The Education Innovation Grant was established, supporting research congruent with SUO’s mission, such as education methods, professional development, future workforce needs, gender equality, diversity, and other areas. A Task Force for Medical Student Education was also established to explore the ways SUO can educate and attract medical students, working in coordination with other societies. To embrace the ways SUO can grow by taking a more global perspective, we created a new international category of membership to welcome academic otolaryngologists from around the world.

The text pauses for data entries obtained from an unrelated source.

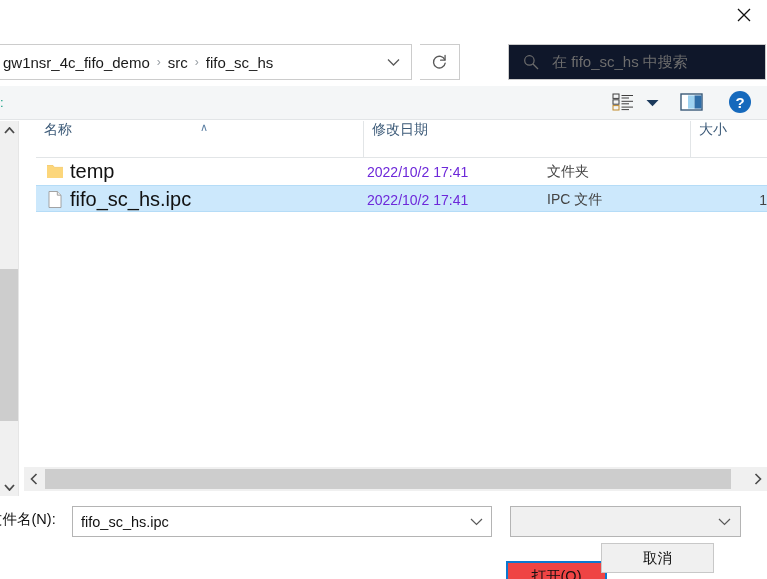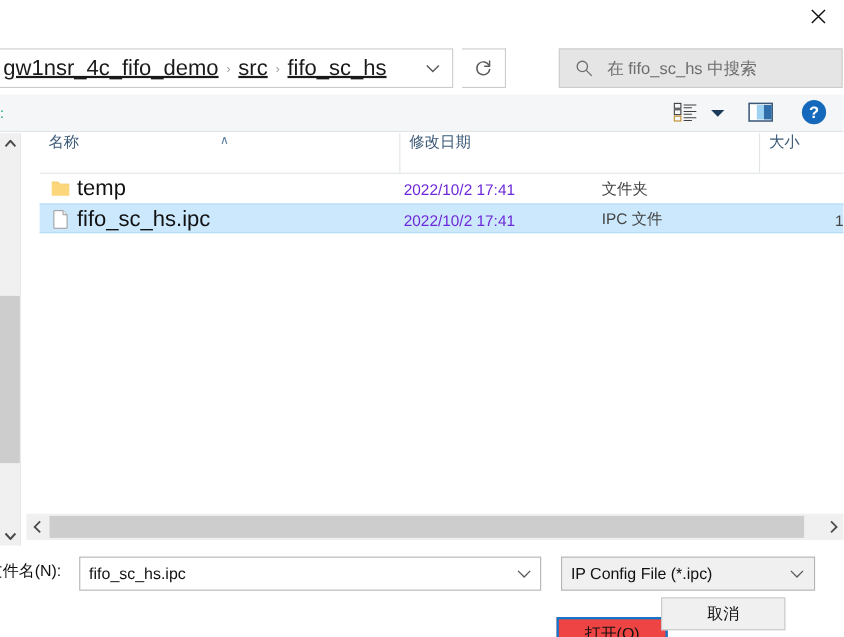--- a/index.html
+++ b/index.html
@@ -47,24 +47,23 @@
     width: 420px; height: 36px;
     border: 1px solid #cccccc;
     background: #ffffff;
     box-sizing: border-box;
     display: flex;
     align-items: center;
     padding-left: 10px;
     cursor: text;
   }
   .crumb {
-    font-size: 20px;
+    font-size: 15px;
     color: #1a1a1a;
     white-space: nowrap;
-    text-decoration: underline;
   }
   .crumb-sep {
     color: #9aa0a6;
     font-size: 12px;
     margin: 0 7px;
     user-select: none;
   }
   .crumb-caret {
     position: absolute;
     right: 1px; top: 1px;
@@ -82,21 +81,21 @@
     background: #ffffff;
     display: flex; align-items: center; justify-content: center;
     cursor: pointer;
   }
   .searchbox {
     position: absolute;
     left: 508px; top: 2px;
     width: 258px; height: 36px;
     border: 1px solid #cccccc;
     box-sizing: border-box;
-    background: #e5e5e5;
+    background: #0f172a;
     display: flex;
     align-items: center;
     padding-left: 14px;
     cursor: text;
   }
   .search-ph {
     font-size: 15px;
     color: #6d6d6d;
     margin-left: 13px;
     white-space: nowrap;
@@ -559,21 +558,20 @@
 <div class="filename-input">
   <span>fifo_sc_hs.ipc</span>
   <span class="filename-caret">
     <svg width="13" height="8" viewBox="0 0 13 8">
       <path d="M1 1 L6.5 6.5 L12 1" stroke="#5a5a5a" stroke-width="1.2" fill="none"></path>
     </svg>
   </span>
 </div>
 
 <div class="filetype-select">
-  <span>IP Config File (*.ipc)</span>
   <span class="filetype-caret">
     <svg width="13" height="8" viewBox="0 0 13 8">
       <path d="M1 1 L6.5 6.5 L12 1" stroke="#5a5a5a" stroke-width="1.2" fill="none"></path>
     </svg>
   </span>
 </div>
 
 <div class="btn btn-open">打开(O)</div>
 <div class="btn btn-cancel">取消</div>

A very productive year for SUO was capped by a record-setting annual meeting in November. We explored the different paradigm shifts facing academic otolaryngologists and how we will both contribute and adapt to them. We were delighted to hear from our colleagues and our keynote speaker, Jonathan Woodson, MD, an internationally recognized leader in healthcare innovation from Boston University.
Association of Academic Departments of Otolaryngology Head & Neck Surgery
Jeffrey M. Bumpous, MD, AADO President
The Association of Academic Departments of Otolaryngology-Head & Neck Surgery (AADO) represents the Academic Departments of Otolaryngology-Head and Neck Surgery in the United States and Canada. We have Spring and Planning Meetings at COSM, and our Annual Meeting is part of the SUO-AADO-OPDO meeting. Like most organizations in healthcare and education, we continue to evolve. We work hard to prepare department chairs and departments for optimization in complex healthcare and education environments. We focus on helping chairs and departments to understand and have valuable tools in structuring sound financial models for now and the future. One example is our Annual Productivity Survey that looks at clinical productivity (wRVU) data in academic departments. We also work with ASCENT, the otolaryngology-head and neck surgery administrator group, to conduct, analyze, and distribute this survey.
AADO has also concentrated on departmental leadership development. We have sponsored an annual leadership panel at our fall meeting concentrating on aspects of leadership formation and development. During the November 2019 meeting, the panel concentrated on perspectives and skills in negotiation in academic otolaryngology, in which we were fortunate to be challenged by Linda Kaboolian, PhD, from Harvard University, a nationally respected authority on negotiation skills. We promote a healthy leadership pipeline for academic units for the future by this commitment to development. Furthermore, we have a new chairs group that meets with our Chair Development Committee led by Paul W. Flint, MD, to help mentor new chairs in otolaryngology-head and neck surgery. We additionally continue to monitor the pipeline of trainees and faculty into otolaryngology-head and neck surgery (including the otolaryngology National Resident Matching Program), emphasizing ways to increase diversity, promote excellence, integrate optimal systems and technology, and collaborate with our sister organizations in otolaryngology-head and neck surgery to maintain the vitality and excellence of this important specialty.